Clinical record
A 62‐year‐old man from Connecticut, USA, presented to the emergency department with a six‐day history of a febrile illness featuring headache, fatigue, malaise and anorexia. Medical history was limited to dyslipidaemia and hypertension and he was not known to be immunocompromised.
His fevers began a day after returning from a safari in West Arnhem Land (Box 1). The safari involved boating in billabongs and hiking through bush and flood plains. His travel history included birding expeditions to Central America, with the latest six months prior. He regularly hiked in Connecticut forests and had been camping recently in Maine. Before the safari, he spent two days in Darwin and recalled a stinging in his groin while touring a gallery. The next morning, he removed a suspected tick from his scrotum while showering.

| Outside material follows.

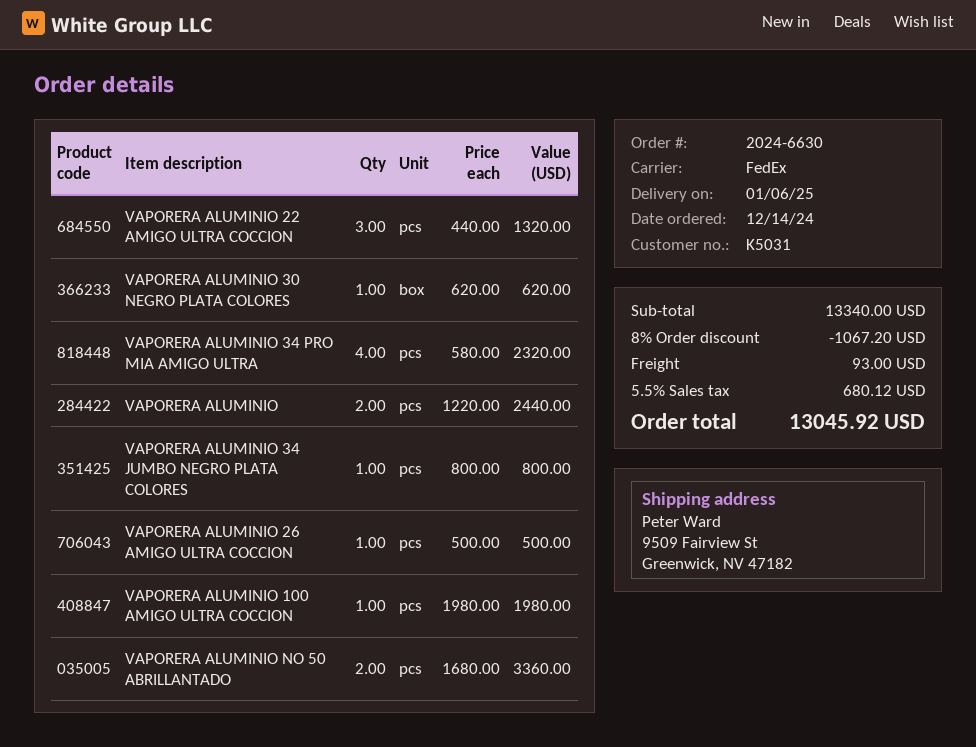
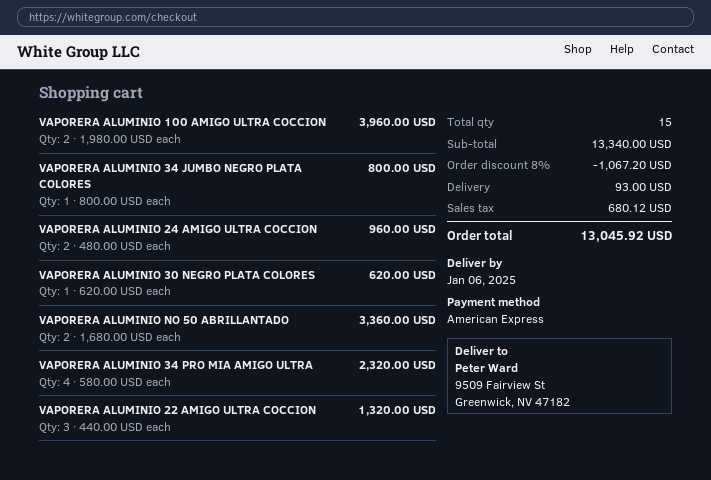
VAPORERA ALUMINIO: 2 x 1220.00 = 2440.00 -> none
VAPORERA ALUMINIO 26 AMIGO ULTRA COCCION: 1 x 500.00 = 500.00 -> none
VAPORERA ALUMINIO 100 AMIGO ULTRA COCCION: 1 x 1980.00 = 1980.00 -> 2 x 1980.00 = 3960.00
VAPORERA ALUMINIO 24 AMIGO ULTRA COCCION: none -> 2 x 480.00 = 960.00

On presentation, he was febrile at 39°C. The only examination finding of note was a 2 × 2 mm midline scrotal punctum without eschar or surrounding cellulitis. Routine pathology showed pancytopenia with evidence of inflammation and intravascular haemolysis (Box 2), and a computed tomography scan showed splenomegaly with two small splenic infarcts.
Ceftriaxone and doxycycline were given for broad antimicrobial coverage, including leptospirosis and rickettsiosis. Blood film examination investigating the haemolysis detected an intracellular parasitosis affecting 1.6% of erythrocytes. Although morphology was not characteristic of Plasmodium species, empirical intravenous (IV) artesunate was added. Malarial antigen screening, a mosquito‐borne polymerase chain reaction (PCR) panel, and leptospirosis and rickettsiosis testing returned negative results.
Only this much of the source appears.